§ **Exercise data**:
------------------------------------
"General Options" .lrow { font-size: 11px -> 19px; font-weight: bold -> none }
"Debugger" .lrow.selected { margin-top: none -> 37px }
------------------------------------
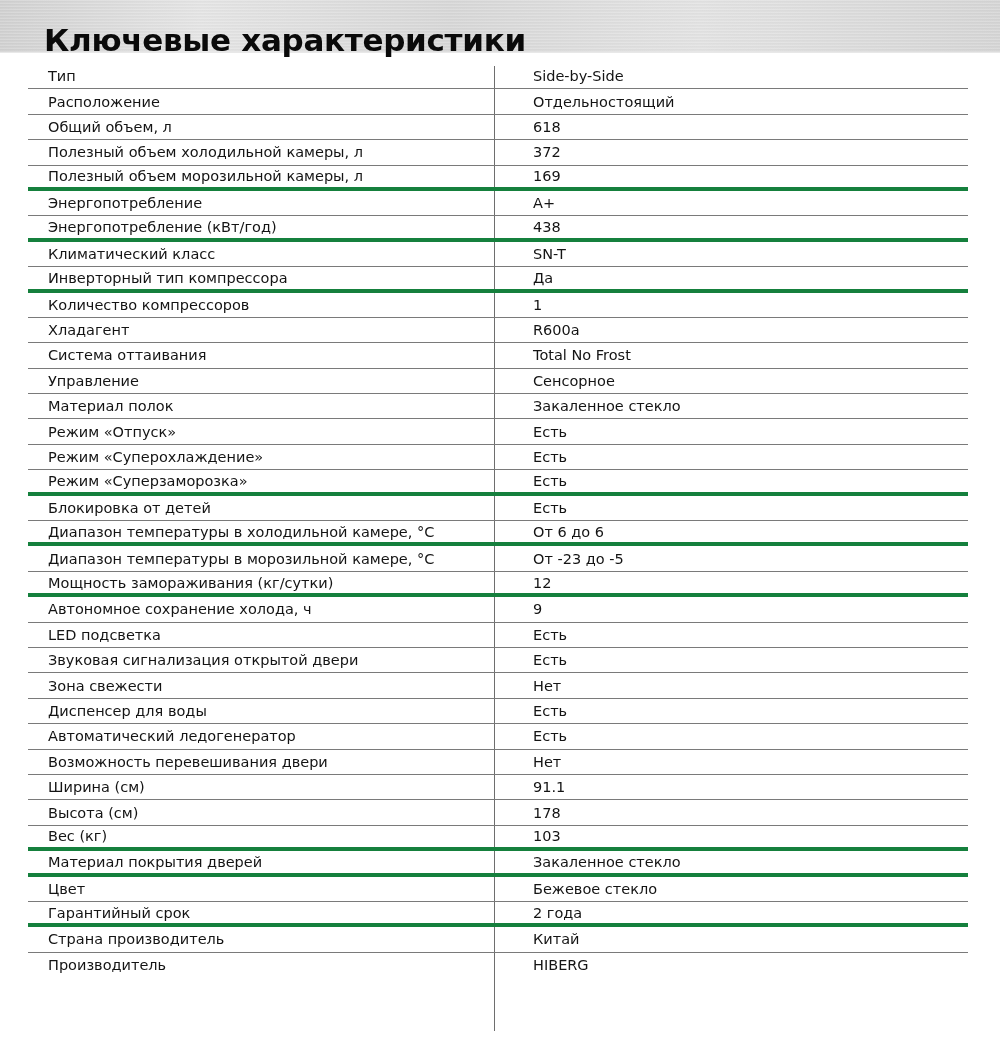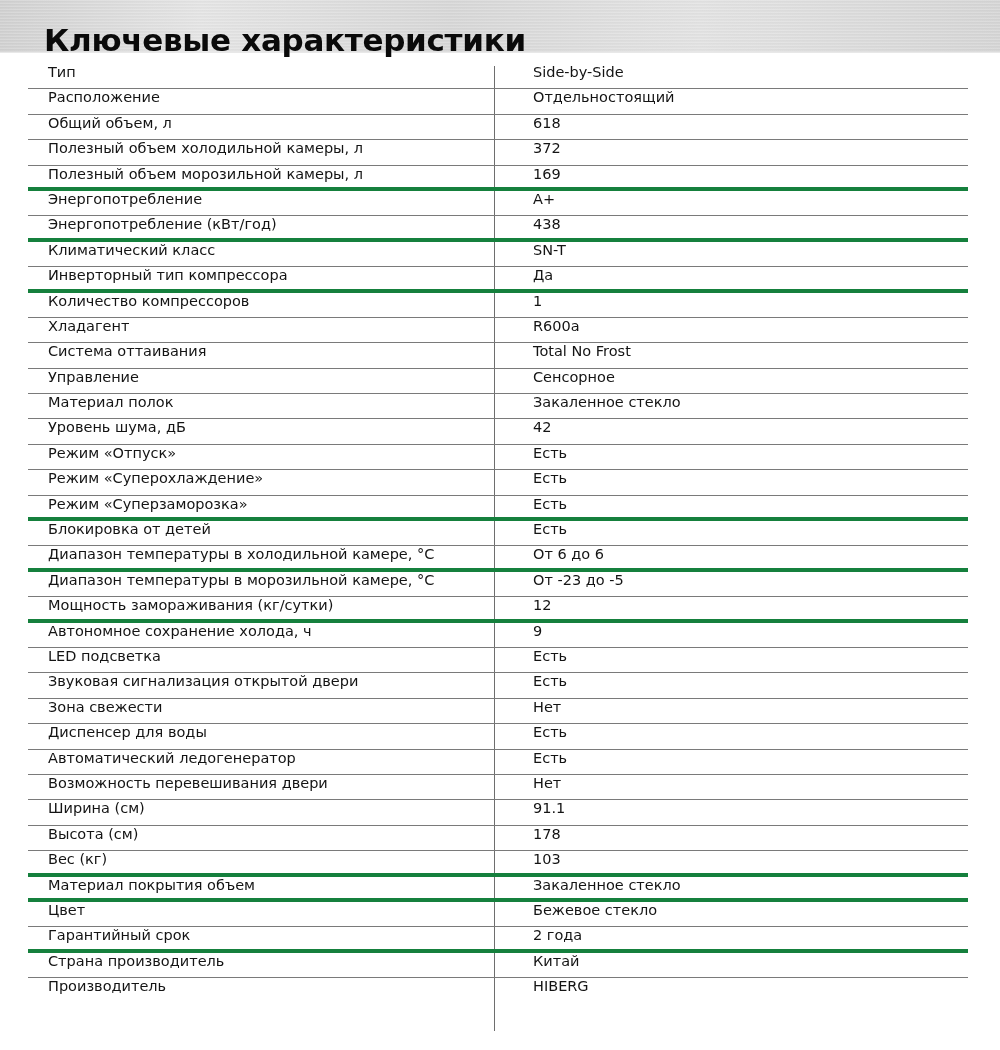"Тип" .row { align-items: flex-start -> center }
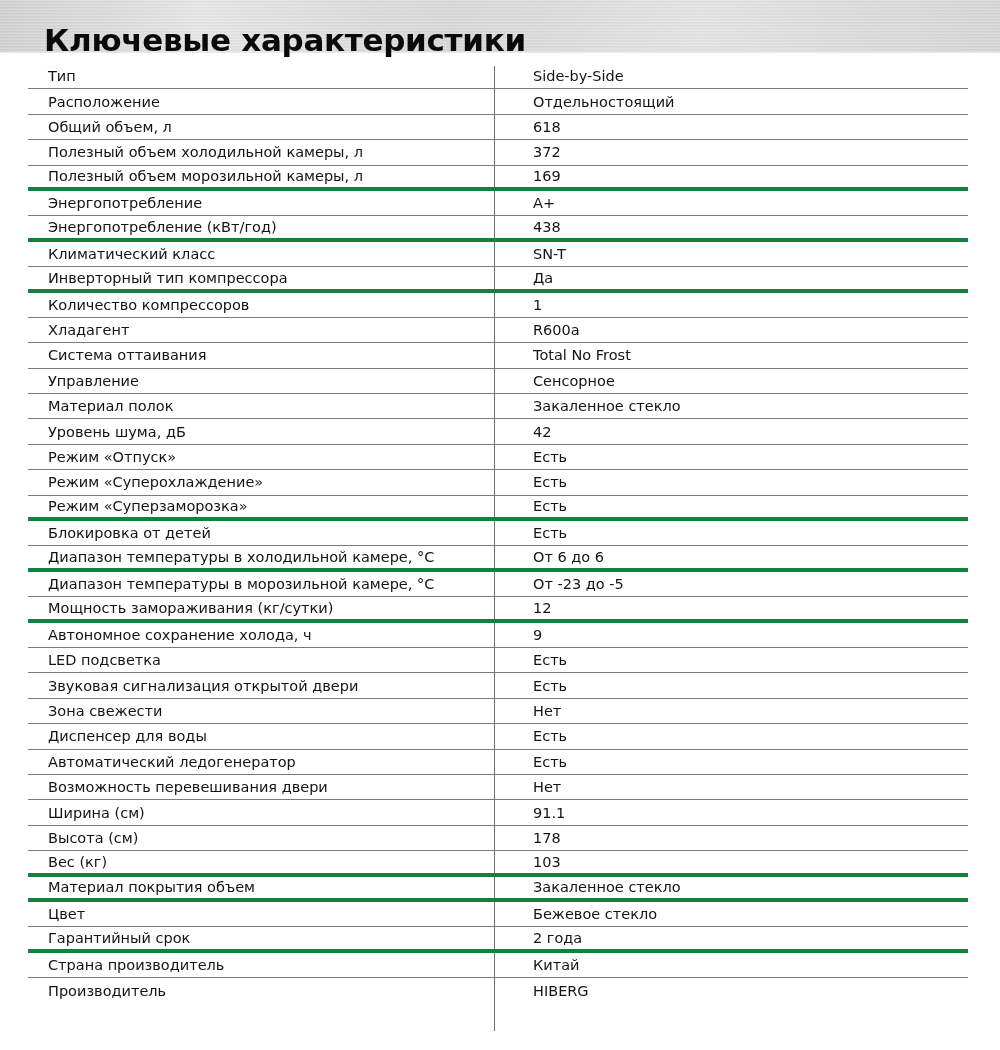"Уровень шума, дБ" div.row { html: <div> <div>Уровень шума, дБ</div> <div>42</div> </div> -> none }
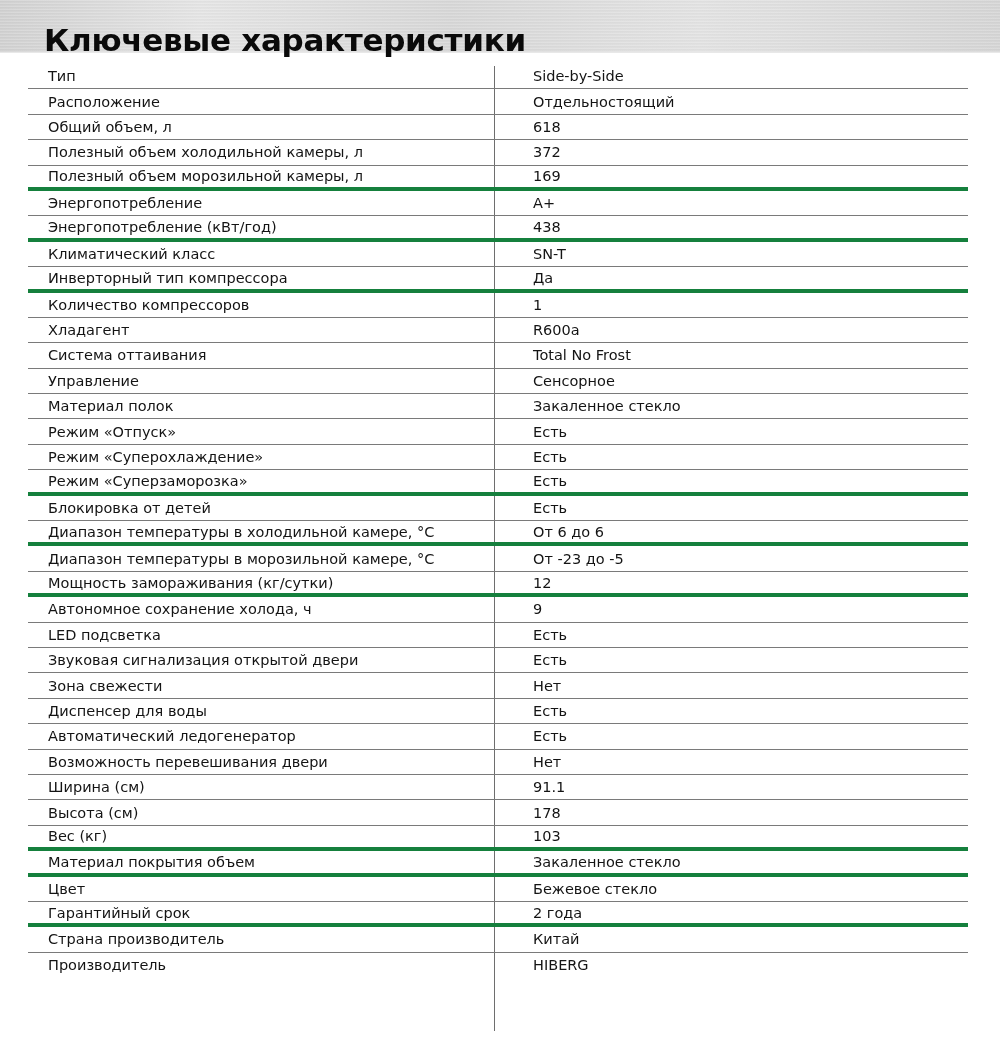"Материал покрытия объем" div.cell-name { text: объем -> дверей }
------------------------------------
§ **What the task asks**:
Matching lines for the string "lrow": work out how many the records contain and write only the number.

§ **Task answer**:
2